オーバーロード~狼(以下略)~その他まとめ 作:ぶーく・ぶくぶく
/*/ ナザリック地下大墳墓 第9階層・カジノ /*/
深紅の絨毯が床に広がり、金糸の縁取りが豪奢さを際立たせる。シャンデリアの光がカジノ全体を柔らかく照らし、壁面の漆黒の鏡が光を反射して煌めく。カード台の周囲には男性従業員がディーラーとして整列し、静かにポーカーの準備を整えていた。
ジョンはゆったりと椅子に腰掛け、片手でポーカーチップを弄びながら、相手のカードを冷静に見据える。狼のような鋭い眼光と、沈みのある落ち着きが同居するその横顔には、どこか王者の余裕が漂っていた。
「さて、勝負はどう転ぶかね」
口元に微かに浮かぶ笑みは、あたかも既に勝敗を掌中に収めているかのようだった。
その傍らに、ルプスレギナが立つ。褐色の肌は健康的に輝き、真紅の髪を高く結い上げたうなじが色っぽく流れる。肩と背中を大胆に露出した光沢のあるバニーガール衣装は、動くたびに光を反射し、身体の曲線を惜しげもなく際立たせていた。

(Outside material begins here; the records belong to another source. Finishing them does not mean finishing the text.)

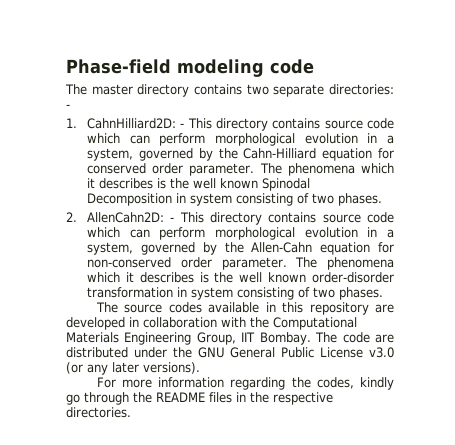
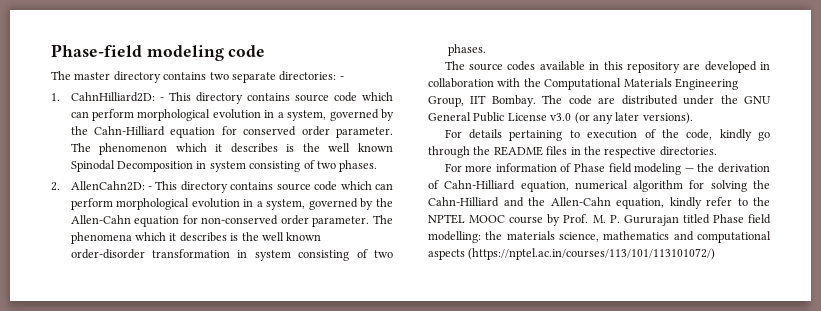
[287,163,355,176] phenomena -> [99,143,168,155] phenomenon
[121,377,354,390] more information regarding the codes, -> [469,129,713,141] details pertaining to execution of the code,
(131, 412) none -> [444,163,770,175] [428,180,770,192] [428,197,770,209] [428,214,771,226] [428,231,771,243] [428,248,716,260] // For more information of Phase field modeling — the derivation of Cahn-Hilliard equation, numerical algorithm for solving the Cahn-Hilliard and the Allen-Cahn equation, kindly refer to the NPTEL MOOC course by Prof. M. P. Gururajan titled Phase field modelling: the materials science, mathematics and computational aspects (https://nptel.ac.in/courses/113/101/113101072/)

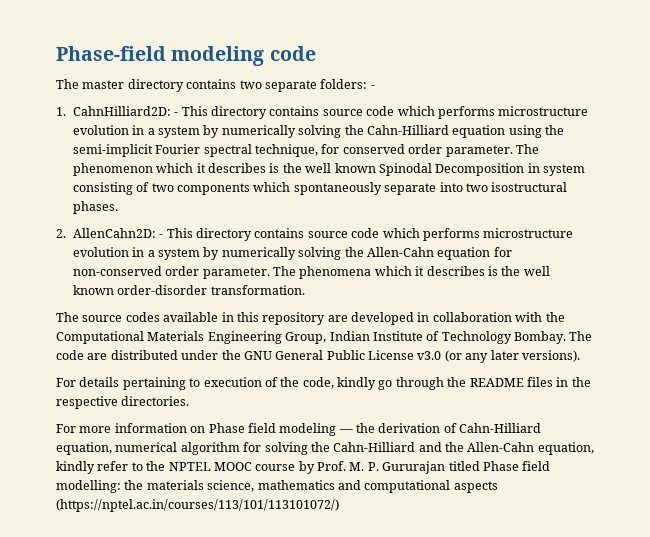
[279,71,337,81] directories: -> [320,79,368,89] folders:
[70,109,394,121] [70,126,216,138] can perform morphological evolution in a system, governed by the Cahn-Hilliard equation -> [437,106,589,119] [72,125,565,138] [72,144,319,157] performs microstructure evolution in a system by numerically solving the Cahn-Hilliard equation using the semi-implicit Fourier spectral technique,
(336, 165) none -> [177,182,568,195] components which spontaneously separate into two isostructural
[375,183,393,190] [70,198,374,210] can perform morphological evolution in a system, governed by -> [422,228,574,241] [72,247,342,260] performs microstructure evolution in a system by numerically solving
[152,249,393,261] [447,44,486,56] transformation in system consisting of two phases. -> [210,285,305,295] transformation.
[470,95,487,104] IIT -> [329,331,512,344] Indian Institute of Technology
[560,163,572,172] of -> [190,426,206,433] on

彼女は腰を少し傾け、胸の谷間に挟んだライターを摘み上げる。揺れる膨らみとしなやかな首筋、視線を逸らせぬ計算された仕草。わざとらしいほどの色気が、場の空気を支配する。
「ジョン様ぁ……今日の運は、どうですか?」
低く、ささやくような声。耳元で息がかかるように甘く、けれども挑発的だ。
ジョンは軽く肩をすくめ、余裕の笑みを浮かべる。
「運じゃなく、流れを読むんだよ。カードより、人間の顔色をな」
火のついた葉巻を口に運び、ゆっくりと先端を焦がす。赤く輝く炎が葉を炭化させ、煙がゆらゆらと空気に溶け込む。苦みと甘みを含んだ香りが執務室の奥まで漂い、紫煙越しに覗くジョンの瞳は、深い洞察と落ち着きを湛えている。
ルプスレギナは思わず舌なめずりをし、猫のようにジョンの肩へもたれかかる。胸元の膨らみがチラリと揺れ、指先でライターの火を弄る仕草が色っぽさをさらに引き立てる。
「ほんと、余裕たっぷりっすね……カッコいいっすよ、ジョン様」
その囁きは挑発でもあり、甘い賛辞でもある。
「当たり前だろ。カジノってのは、余裕を見せてなんぼだからな」
ジョンは葉巻を傾けて火を均等に回し、煙を口から鼻へ通す。その動作一つひとつが大人の風格と知性を感じさせる。
周囲のディーラーや従業員たちは、二人の空気に無意識に息を呑む。紫煙と艶やかな光沢、静かな駆け引きの中で漂う緊張と色気。勝ち負け以上に、ジョンとルプスレギナの存在そのものが、このカジノの支配者であるかのようだった。
カードを配る音、チップを弾く音、葉巻の焦げる香り、そして低く甘い囁き声。
それらが一体となり、地下大墳墓のカジノは、二人の大人の余裕と艶を余すことなく映し出す舞台となっていた。
モモンガなら思わず「……こいつら、場を完全に掌握しとるな」とつぶやくに違いない、そんな色気と風格の共演である。